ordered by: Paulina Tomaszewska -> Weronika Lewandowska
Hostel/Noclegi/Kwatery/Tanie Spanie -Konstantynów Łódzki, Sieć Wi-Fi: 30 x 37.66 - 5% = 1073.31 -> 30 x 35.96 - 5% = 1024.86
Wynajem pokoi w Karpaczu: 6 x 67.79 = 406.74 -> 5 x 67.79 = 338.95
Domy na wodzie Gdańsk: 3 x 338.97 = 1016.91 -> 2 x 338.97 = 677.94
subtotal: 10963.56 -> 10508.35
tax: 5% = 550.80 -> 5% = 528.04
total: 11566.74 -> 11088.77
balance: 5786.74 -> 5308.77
:::
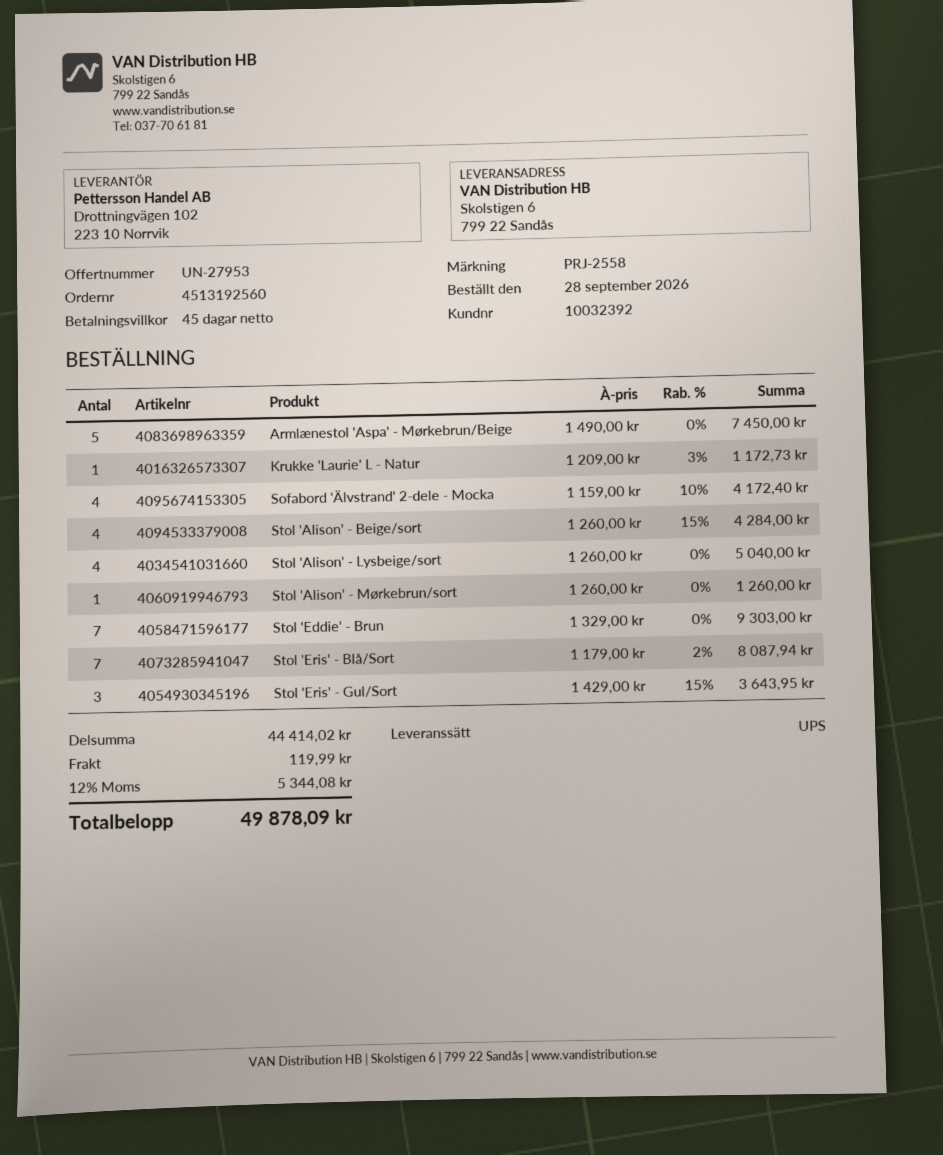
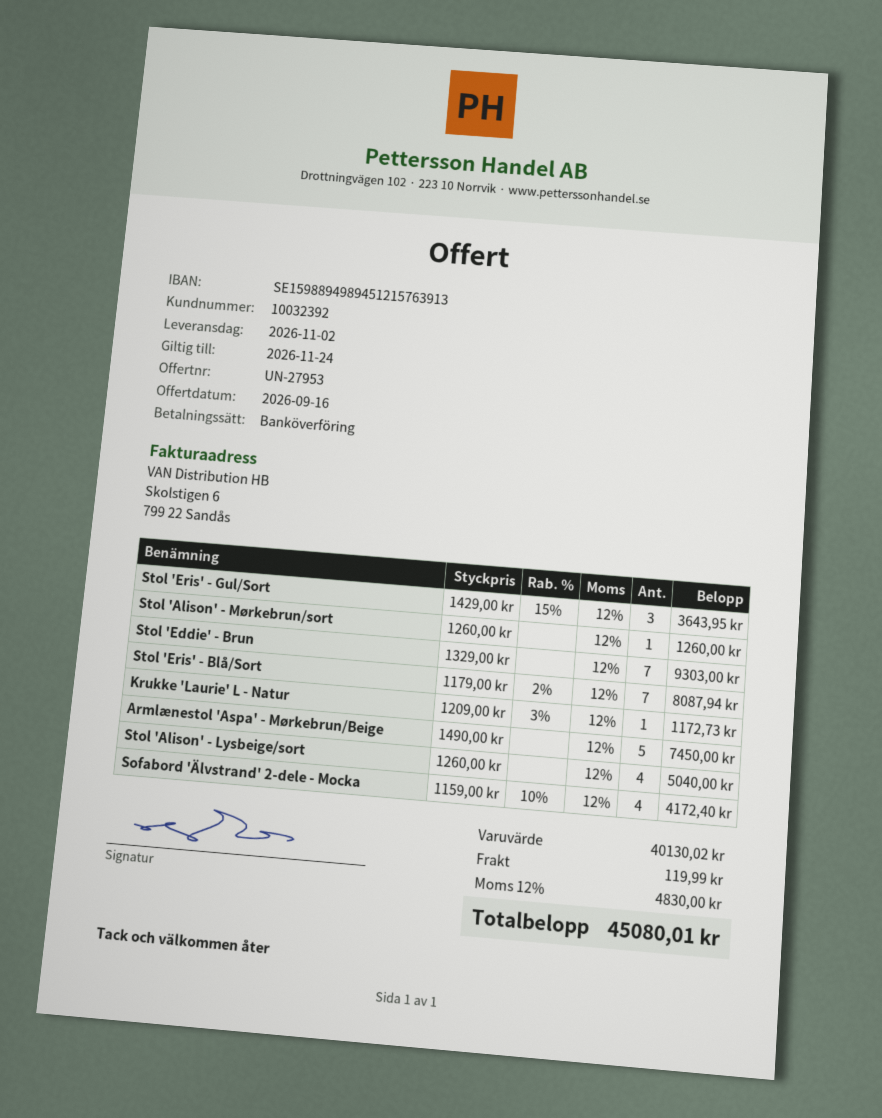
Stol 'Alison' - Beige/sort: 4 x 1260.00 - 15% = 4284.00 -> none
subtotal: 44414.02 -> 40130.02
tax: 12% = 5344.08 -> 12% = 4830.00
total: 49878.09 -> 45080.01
:::
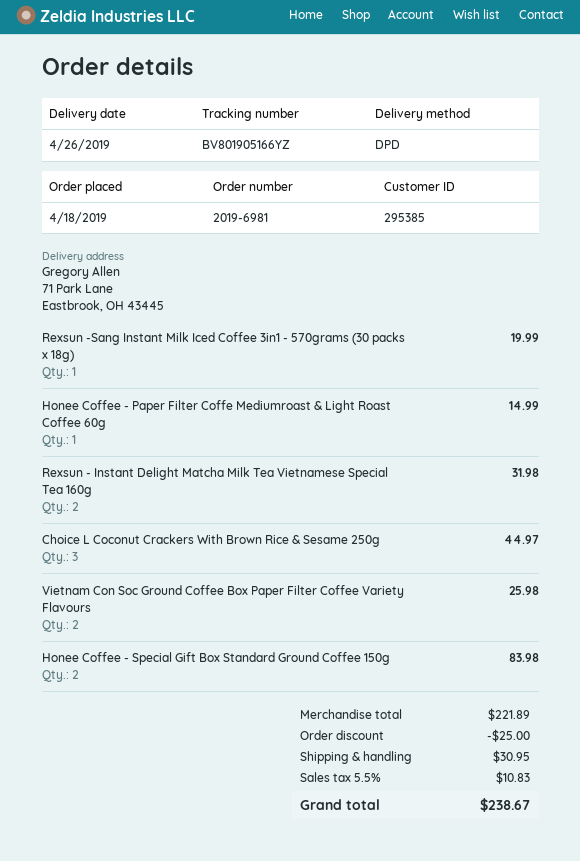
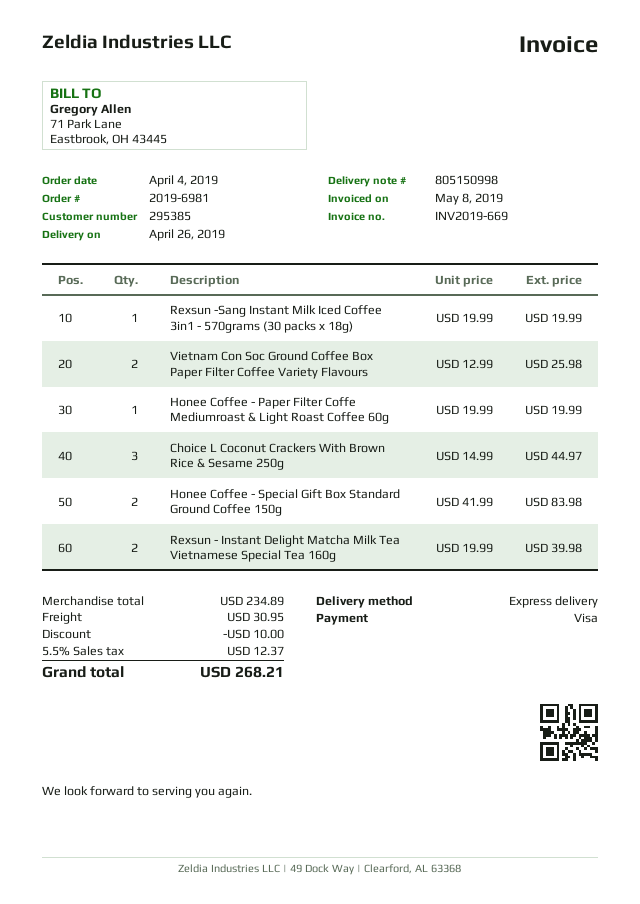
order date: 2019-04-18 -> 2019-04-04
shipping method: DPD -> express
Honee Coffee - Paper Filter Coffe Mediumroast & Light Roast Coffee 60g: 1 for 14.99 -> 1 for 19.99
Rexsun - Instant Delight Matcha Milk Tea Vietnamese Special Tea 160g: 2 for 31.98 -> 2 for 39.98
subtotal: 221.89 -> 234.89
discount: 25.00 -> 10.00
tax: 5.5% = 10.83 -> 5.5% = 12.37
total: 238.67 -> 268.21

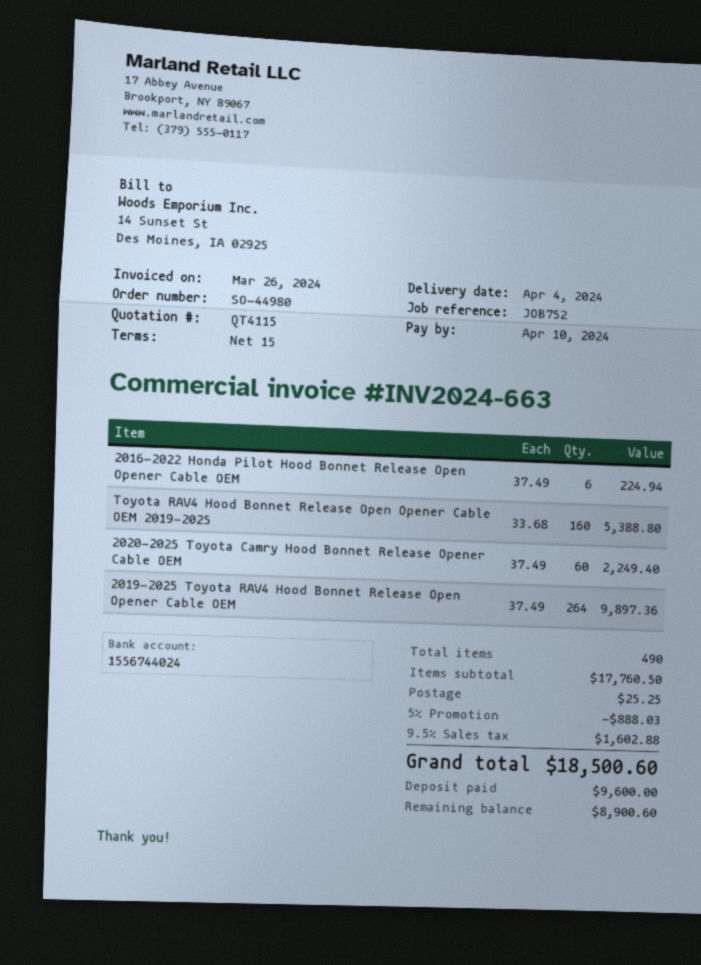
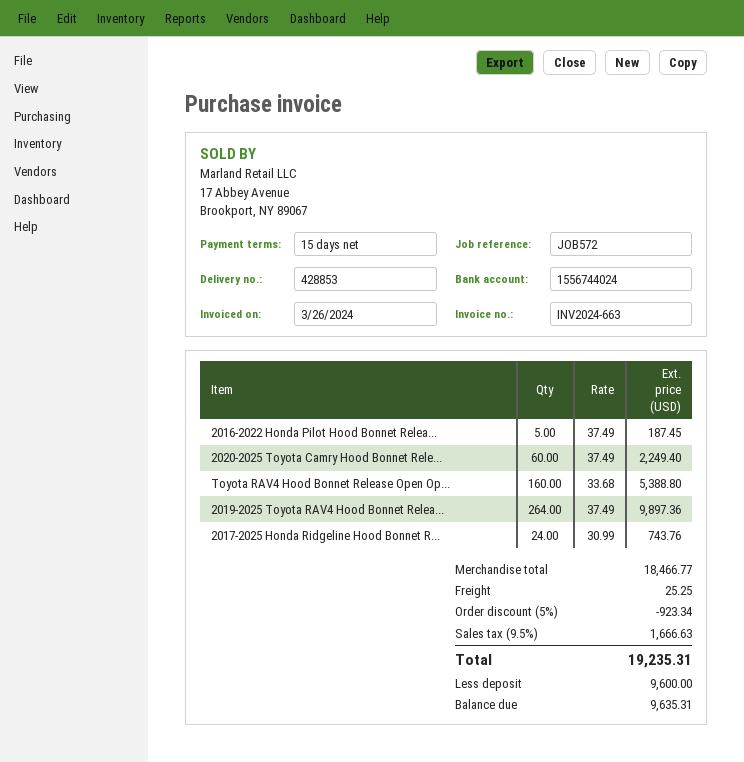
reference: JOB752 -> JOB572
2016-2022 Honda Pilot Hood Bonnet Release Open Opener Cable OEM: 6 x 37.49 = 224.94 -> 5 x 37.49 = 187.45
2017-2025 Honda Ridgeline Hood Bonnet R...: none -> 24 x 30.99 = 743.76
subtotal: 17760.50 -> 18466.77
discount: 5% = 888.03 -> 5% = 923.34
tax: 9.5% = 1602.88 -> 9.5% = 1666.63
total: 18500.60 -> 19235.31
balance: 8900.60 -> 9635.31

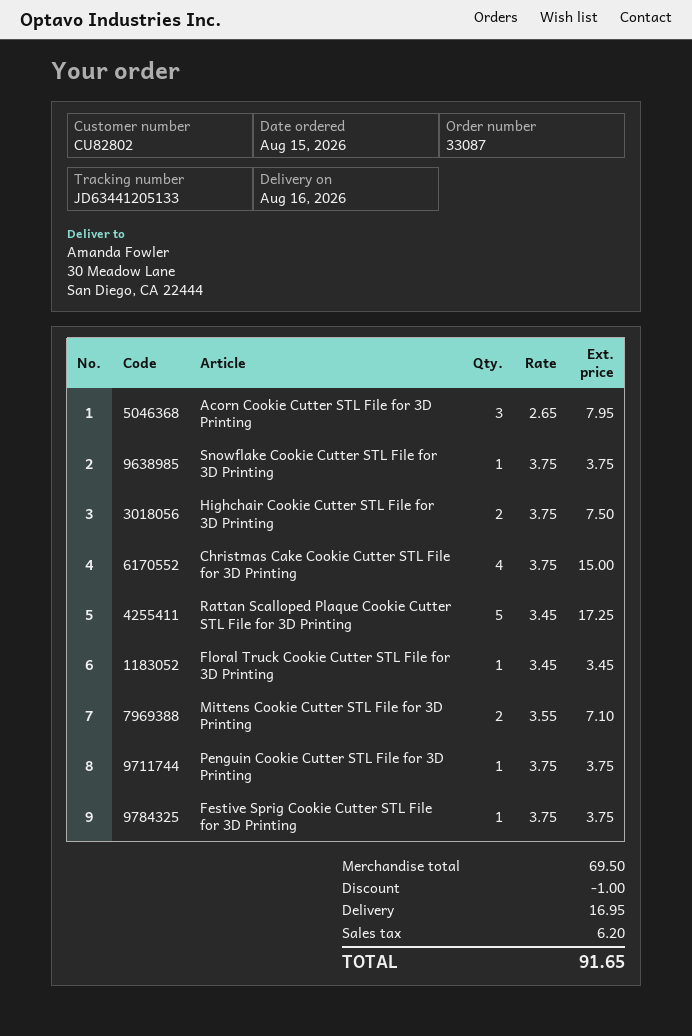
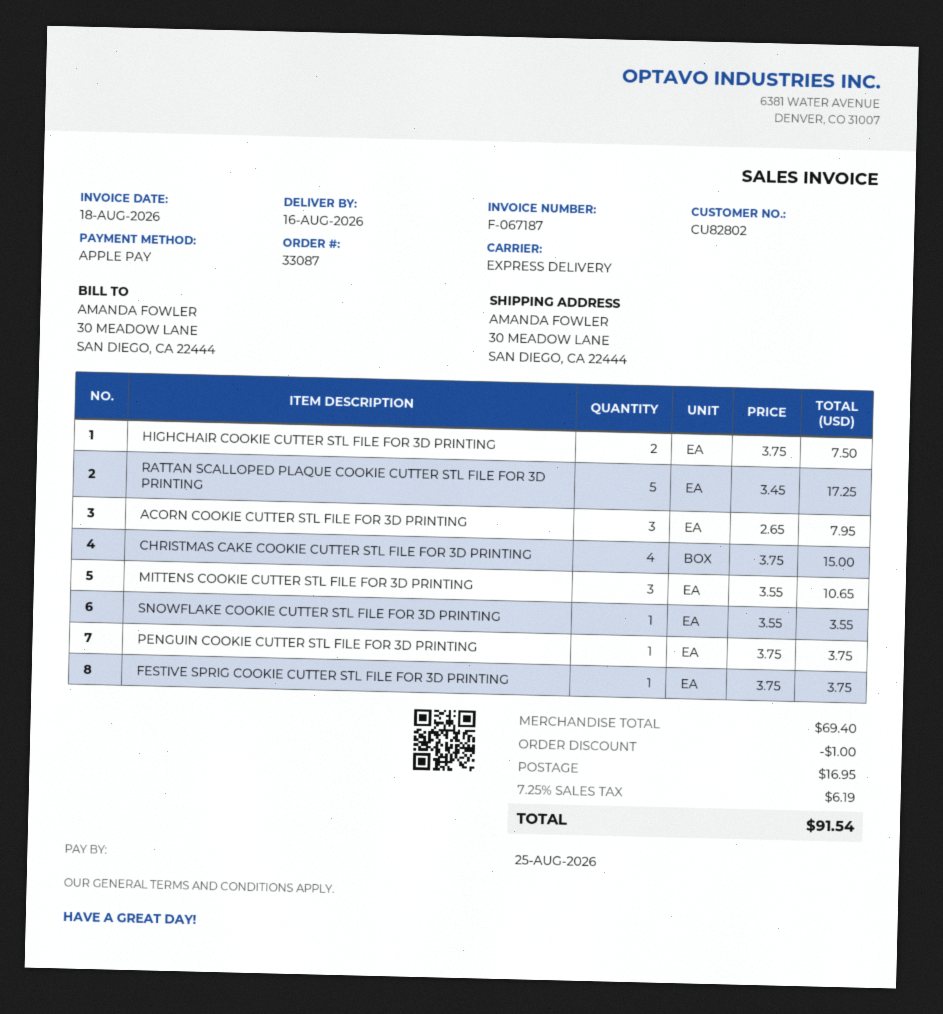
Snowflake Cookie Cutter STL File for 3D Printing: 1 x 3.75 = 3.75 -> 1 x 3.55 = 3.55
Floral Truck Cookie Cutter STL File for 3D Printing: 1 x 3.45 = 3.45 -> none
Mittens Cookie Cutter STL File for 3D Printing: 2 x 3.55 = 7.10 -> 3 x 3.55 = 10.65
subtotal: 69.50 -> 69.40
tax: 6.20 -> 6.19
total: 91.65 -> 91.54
:::
▶ What the task requires: From the data above, return every line from the line that has "tax: 5% = 550.80 -> 5% = 528.04" up to and including the line that has "balance: 5786.74 -> 5308.77", exactly.

▶ Response area:
tax: 5% = 550.80 -> 5% = 528.04
total: 11566.74 -> 11088.77
balance: 5786.74 -> 5308.77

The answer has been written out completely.